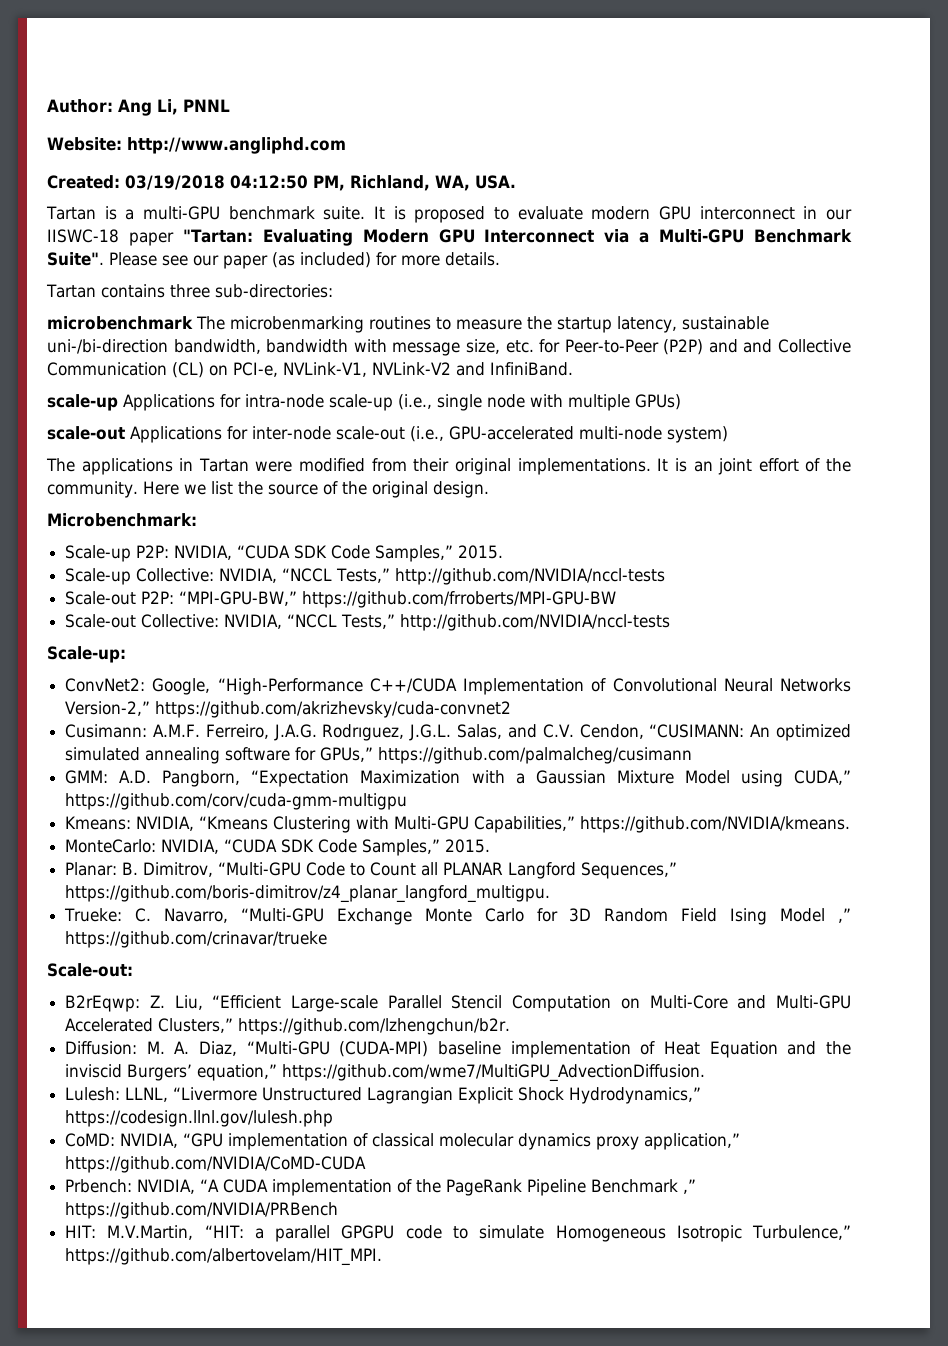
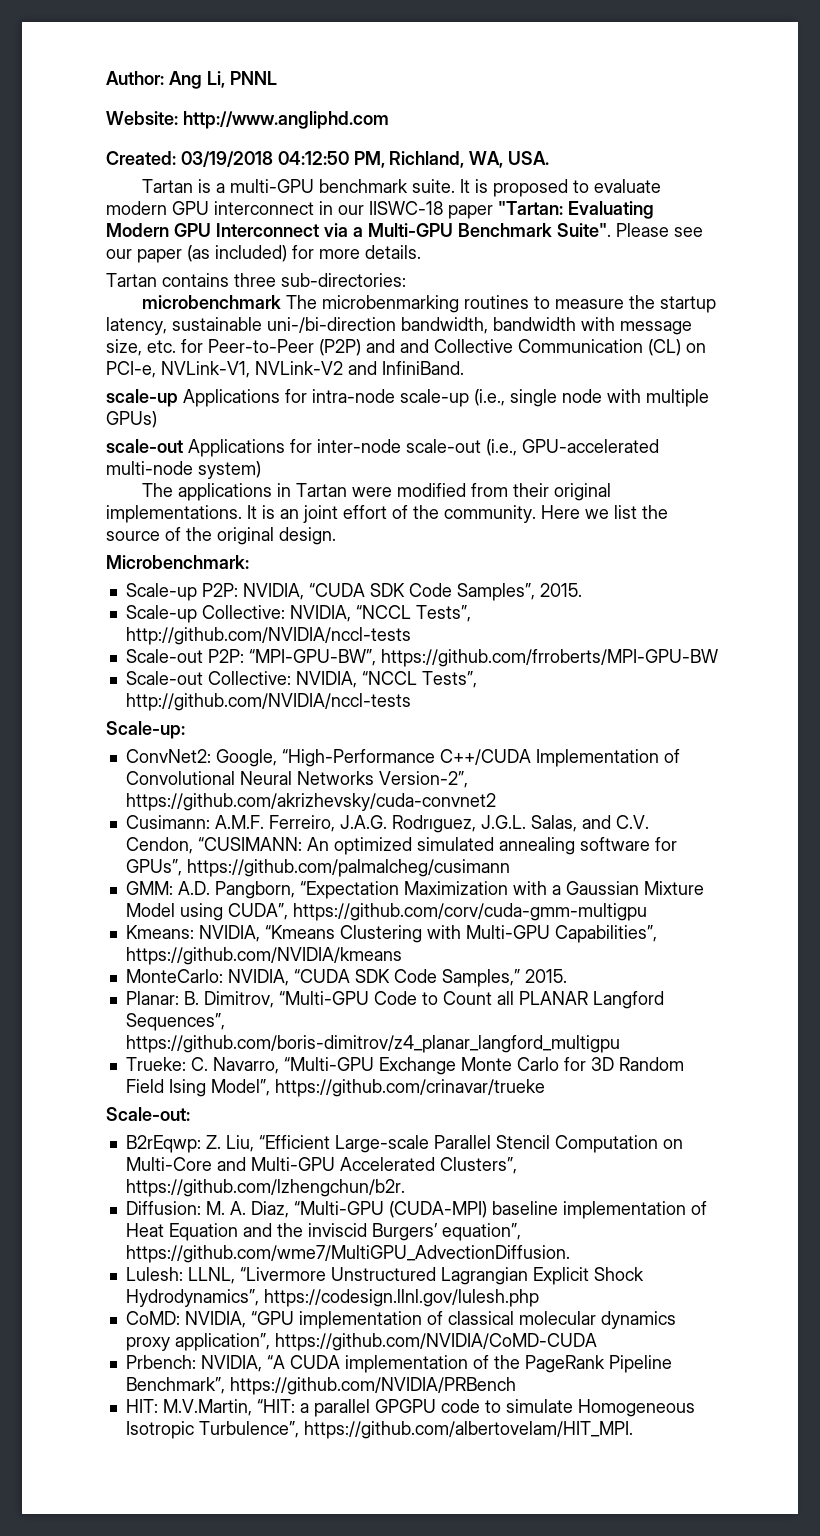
[375,545,454,562] Samples,” -> [456,583,535,601] Samples”,
[336,568,391,583] Tests,” -> [415,605,471,622] Tests”,
[179,591,298,606] “MPI-GPU-BW,” -> [248,649,376,666] “MPI-GPU-BW”,
[341,614,396,629] Tests,” -> [421,671,477,688] Tests”,
[65,701,151,716] Version-2,” -> [378,771,468,788] Version-2”,
[320,747,374,762] GPUs,” -> [125,859,182,876] GPUs”,
[794,770,852,785] CUDA,” -> [227,903,288,920] CUDA”,
[474,816,851,833] Capabilities,” https://github.com/NVIDIA/kmeans. -> [554,925,657,943] [125,947,402,965] Capabilities”, https://github.com/NVIDIA/kmeans
[581,862,678,879] [65,885,551,903] Sequences,” https://github.com/boris-dimitrov/z4_planar_langford_multigpu. -> [125,1013,225,1031] [125,1035,620,1053] Sequences”, https://github.com/boris-dimitrov/z4_planar_langford_multigpu
[780,908,851,923] Model ,” -> [210,1079,270,1096] Model”,
[158,1018,234,1033] Clusters,” -> [439,1157,517,1174] Clusters”,
[197,1064,278,1081] equation,” -> [441,1223,521,1241] equation”,
[569,1087,702,1104] Hydrodynamics,” -> [125,1289,259,1307] Hydrodynamics”,
[644,1133,741,1150] application,” -> [174,1333,270,1351] application”,
[591,1179,697,1194] Benchmark ,” -> [125,1377,225,1394] Benchmark”,
[752,1225,852,1240] Turbulence,” -> [198,1421,299,1438] Turbulence”,

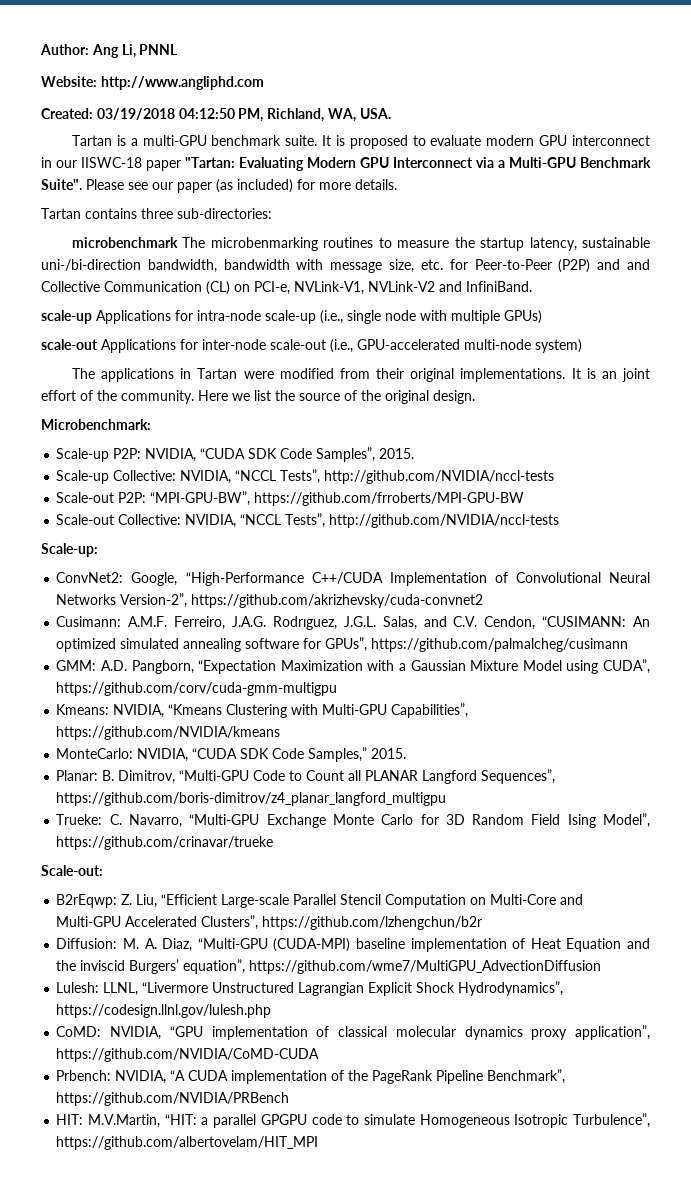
[125,1179,405,1197] https://github.com/lzhengchun/b2r. -> [262,916,483,930] https://github.com/lzhengchun/b2r
[125,1245,570,1263] https://github.com/wme7/MultiGPU_AdvectionDiffusion. -> [249,960,602,974] https://github.com/wme7/MultiGPU_AdvectionDiffusion
[303,1421,633,1439] https://github.com/albertovelam/HIT_MPI. -> [56,1136,319,1150] https://github.com/albertovelam/HIT_MPI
☆ ☆ ☆ ☆ ☆
## Problem details
Check each line of the records for "github" and copy the ones that contain it.

## Exercise solution
[474,816,851,833] Capabilities,” https://github.com/NVIDIA/kmeans. -> [554,925,657,943] [125,947,402,965] Capabilities”, https://github.com/NVIDIA/kmeans
[581,862,678,879] [65,885,551,903] Sequences,” https://github.com/boris-dimitrov/z4_planar_langford_multigpu. -> [125,1013,225,1031] [125,1035,620,1053] Sequences”, https://github.com/boris-dimitrov/z4_planar_langford_multigpu
[125,1179,405,1197] https://github.com/lzhengchun/b2r. -> [262,916,483,930] https://github.com/lzhengchun/b2r
[125,1245,570,1263] https://github.com/wme7/MultiGPU_AdvectionDiffusion. -> [249,960,602,974] https://github.com/wme7/MultiGPU_AdvectionDiffusion
[303,1421,633,1439] https://github.com/albertovelam/HIT_MPI. -> [56,1136,319,1150] https://github.com/albertovelam/HIT_MPI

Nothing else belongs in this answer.